* **Exercise prompt**:
Below are records; quote them exactly from the first line through the line that contains "(416, 1768) none".

Saved data entries:
---

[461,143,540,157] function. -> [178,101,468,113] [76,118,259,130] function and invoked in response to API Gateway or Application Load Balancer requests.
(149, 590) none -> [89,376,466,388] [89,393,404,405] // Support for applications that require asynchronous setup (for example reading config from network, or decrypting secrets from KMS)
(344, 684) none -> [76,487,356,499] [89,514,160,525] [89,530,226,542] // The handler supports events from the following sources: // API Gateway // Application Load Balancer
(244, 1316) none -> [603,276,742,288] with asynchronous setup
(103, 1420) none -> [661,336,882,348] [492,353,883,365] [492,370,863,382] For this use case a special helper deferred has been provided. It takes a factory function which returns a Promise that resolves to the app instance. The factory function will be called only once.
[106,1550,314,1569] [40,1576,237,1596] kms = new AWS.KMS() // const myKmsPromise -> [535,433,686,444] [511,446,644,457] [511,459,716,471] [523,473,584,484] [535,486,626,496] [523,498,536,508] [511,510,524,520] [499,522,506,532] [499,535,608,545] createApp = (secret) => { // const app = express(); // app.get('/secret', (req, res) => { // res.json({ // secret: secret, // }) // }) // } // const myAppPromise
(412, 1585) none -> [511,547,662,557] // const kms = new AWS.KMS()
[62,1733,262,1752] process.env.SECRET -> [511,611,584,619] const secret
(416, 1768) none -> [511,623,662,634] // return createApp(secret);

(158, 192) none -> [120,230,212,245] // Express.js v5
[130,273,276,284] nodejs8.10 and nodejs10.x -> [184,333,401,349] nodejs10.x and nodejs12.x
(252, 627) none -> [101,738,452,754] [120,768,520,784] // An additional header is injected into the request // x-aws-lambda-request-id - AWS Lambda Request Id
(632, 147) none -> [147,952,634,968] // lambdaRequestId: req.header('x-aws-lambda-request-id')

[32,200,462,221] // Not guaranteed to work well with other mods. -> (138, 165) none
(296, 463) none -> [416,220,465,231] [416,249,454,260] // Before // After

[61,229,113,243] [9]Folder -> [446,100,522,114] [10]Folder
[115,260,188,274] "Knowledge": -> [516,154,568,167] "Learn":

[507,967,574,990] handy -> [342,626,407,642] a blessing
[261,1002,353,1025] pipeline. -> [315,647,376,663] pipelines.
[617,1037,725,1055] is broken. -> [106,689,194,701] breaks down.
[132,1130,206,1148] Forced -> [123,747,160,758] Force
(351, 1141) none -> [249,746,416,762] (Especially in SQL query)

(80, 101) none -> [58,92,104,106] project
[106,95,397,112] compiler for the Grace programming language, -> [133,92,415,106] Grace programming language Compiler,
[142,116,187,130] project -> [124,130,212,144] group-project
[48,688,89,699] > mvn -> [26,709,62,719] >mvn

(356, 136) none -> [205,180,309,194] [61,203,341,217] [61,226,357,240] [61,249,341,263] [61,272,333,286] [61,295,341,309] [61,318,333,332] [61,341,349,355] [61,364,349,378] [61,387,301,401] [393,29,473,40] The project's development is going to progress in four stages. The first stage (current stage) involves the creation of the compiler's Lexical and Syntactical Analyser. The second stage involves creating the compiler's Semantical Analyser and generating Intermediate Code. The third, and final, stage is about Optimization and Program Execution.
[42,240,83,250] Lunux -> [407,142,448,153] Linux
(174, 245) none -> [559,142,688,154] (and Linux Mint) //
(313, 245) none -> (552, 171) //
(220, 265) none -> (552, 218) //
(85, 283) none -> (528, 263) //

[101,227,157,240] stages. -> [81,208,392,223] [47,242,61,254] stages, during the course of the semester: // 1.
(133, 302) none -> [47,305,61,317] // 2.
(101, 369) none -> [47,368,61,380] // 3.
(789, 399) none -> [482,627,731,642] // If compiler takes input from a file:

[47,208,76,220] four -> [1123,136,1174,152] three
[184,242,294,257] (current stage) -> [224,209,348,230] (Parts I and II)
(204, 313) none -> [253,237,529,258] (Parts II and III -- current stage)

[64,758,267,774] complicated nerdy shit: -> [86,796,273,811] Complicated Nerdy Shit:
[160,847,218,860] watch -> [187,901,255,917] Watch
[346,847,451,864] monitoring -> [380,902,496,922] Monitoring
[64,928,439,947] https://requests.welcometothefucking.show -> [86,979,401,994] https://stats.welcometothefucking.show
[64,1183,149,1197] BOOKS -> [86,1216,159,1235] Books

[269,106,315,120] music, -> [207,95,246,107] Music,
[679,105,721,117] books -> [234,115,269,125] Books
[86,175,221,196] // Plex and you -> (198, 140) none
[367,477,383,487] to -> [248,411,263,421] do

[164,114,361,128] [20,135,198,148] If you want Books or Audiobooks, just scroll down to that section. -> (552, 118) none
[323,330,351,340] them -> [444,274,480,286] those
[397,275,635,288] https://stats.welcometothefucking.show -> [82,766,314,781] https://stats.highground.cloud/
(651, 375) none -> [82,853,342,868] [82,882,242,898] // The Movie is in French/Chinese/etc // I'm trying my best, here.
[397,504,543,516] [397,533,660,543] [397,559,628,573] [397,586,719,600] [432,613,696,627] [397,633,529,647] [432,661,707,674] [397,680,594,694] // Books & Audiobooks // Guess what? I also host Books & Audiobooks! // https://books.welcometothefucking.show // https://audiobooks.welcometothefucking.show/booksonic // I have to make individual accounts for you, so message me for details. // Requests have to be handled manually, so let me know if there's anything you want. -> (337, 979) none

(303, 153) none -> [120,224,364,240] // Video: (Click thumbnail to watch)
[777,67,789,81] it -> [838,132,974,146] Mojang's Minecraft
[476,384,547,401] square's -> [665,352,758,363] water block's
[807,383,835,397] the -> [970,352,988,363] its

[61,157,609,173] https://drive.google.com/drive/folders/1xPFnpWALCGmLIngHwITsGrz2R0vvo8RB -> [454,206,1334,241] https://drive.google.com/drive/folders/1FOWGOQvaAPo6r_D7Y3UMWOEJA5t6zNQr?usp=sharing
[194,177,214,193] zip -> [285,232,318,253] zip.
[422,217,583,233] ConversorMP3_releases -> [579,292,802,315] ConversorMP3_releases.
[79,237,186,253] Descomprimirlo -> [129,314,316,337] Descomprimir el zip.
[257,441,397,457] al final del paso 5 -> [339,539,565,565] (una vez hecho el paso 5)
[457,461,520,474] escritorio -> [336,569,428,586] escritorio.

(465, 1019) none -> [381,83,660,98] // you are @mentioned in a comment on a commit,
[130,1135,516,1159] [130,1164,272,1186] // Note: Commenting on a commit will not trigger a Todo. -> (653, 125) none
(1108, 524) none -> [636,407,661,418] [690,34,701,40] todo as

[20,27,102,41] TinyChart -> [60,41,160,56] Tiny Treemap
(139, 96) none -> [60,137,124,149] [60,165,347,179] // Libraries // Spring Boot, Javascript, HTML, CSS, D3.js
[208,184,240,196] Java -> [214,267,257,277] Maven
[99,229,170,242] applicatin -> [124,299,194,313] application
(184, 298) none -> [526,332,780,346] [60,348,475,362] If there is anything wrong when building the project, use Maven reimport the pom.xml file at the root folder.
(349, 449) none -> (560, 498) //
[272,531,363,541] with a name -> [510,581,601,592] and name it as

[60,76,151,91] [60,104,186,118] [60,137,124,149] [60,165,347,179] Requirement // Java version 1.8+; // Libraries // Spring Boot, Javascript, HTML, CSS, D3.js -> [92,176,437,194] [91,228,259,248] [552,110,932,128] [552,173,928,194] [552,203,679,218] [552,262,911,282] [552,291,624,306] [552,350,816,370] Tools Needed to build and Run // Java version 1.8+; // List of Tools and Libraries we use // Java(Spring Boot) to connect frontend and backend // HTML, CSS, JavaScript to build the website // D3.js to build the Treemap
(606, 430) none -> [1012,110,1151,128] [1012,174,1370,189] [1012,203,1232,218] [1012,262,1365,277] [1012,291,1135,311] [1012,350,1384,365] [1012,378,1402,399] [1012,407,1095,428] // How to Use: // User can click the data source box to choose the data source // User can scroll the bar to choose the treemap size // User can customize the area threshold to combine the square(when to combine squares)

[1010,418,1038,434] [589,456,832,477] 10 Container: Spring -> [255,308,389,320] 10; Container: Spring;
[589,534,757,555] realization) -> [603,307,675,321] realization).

---

* **Response for this exercise**:
[461,143,540,157] function. -> [178,101,468,113] [76,118,259,130] function and invoked in response to API Gateway or Application Load Balancer requests.
(149, 590) none -> [89,376,466,388] [89,393,404,405] // Support for applications that require asynchronous setup (for example reading config from network, or decrypting secrets from KMS)
(344, 684) none -> [76,487,356,499] [89,514,160,525] [89,530,226,542] // The handler supports events from the following sources: // API Gateway // Application Load Balancer
(244, 1316) none -> [603,276,742,288] with asynchronous setup
(103, 1420) none -> [661,336,882,348] [492,353,883,365] [492,370,863,382] For this use case a special helper deferred has been provided. It takes a factory function which returns a Promise that resolves to the app instance. The factory function will be called only once.
[106,1550,314,1569] [40,1576,237,1596] kms = new AWS.KMS() // const myKmsPromise -> [535,433,686,444] [511,446,644,457] [511,459,716,471] [523,473,584,484] [535,486,626,496] [523,498,536,508] [511,510,524,520] [499,522,506,532] [499,535,608,545] createApp = (secret) => { // const app = express(); // app.get('/secret', (req, res) => { // res.json({ // secret: secret, // }) // }) // } // const myAppPromise
(412, 1585) none -> [511,547,662,557] // const kms = new AWS.KMS()
[62,1733,262,1752] process.env.SECRET -> [511,611,584,619] const secret
(416, 1768) none -> [511,623,662,634] // return createApp(secret);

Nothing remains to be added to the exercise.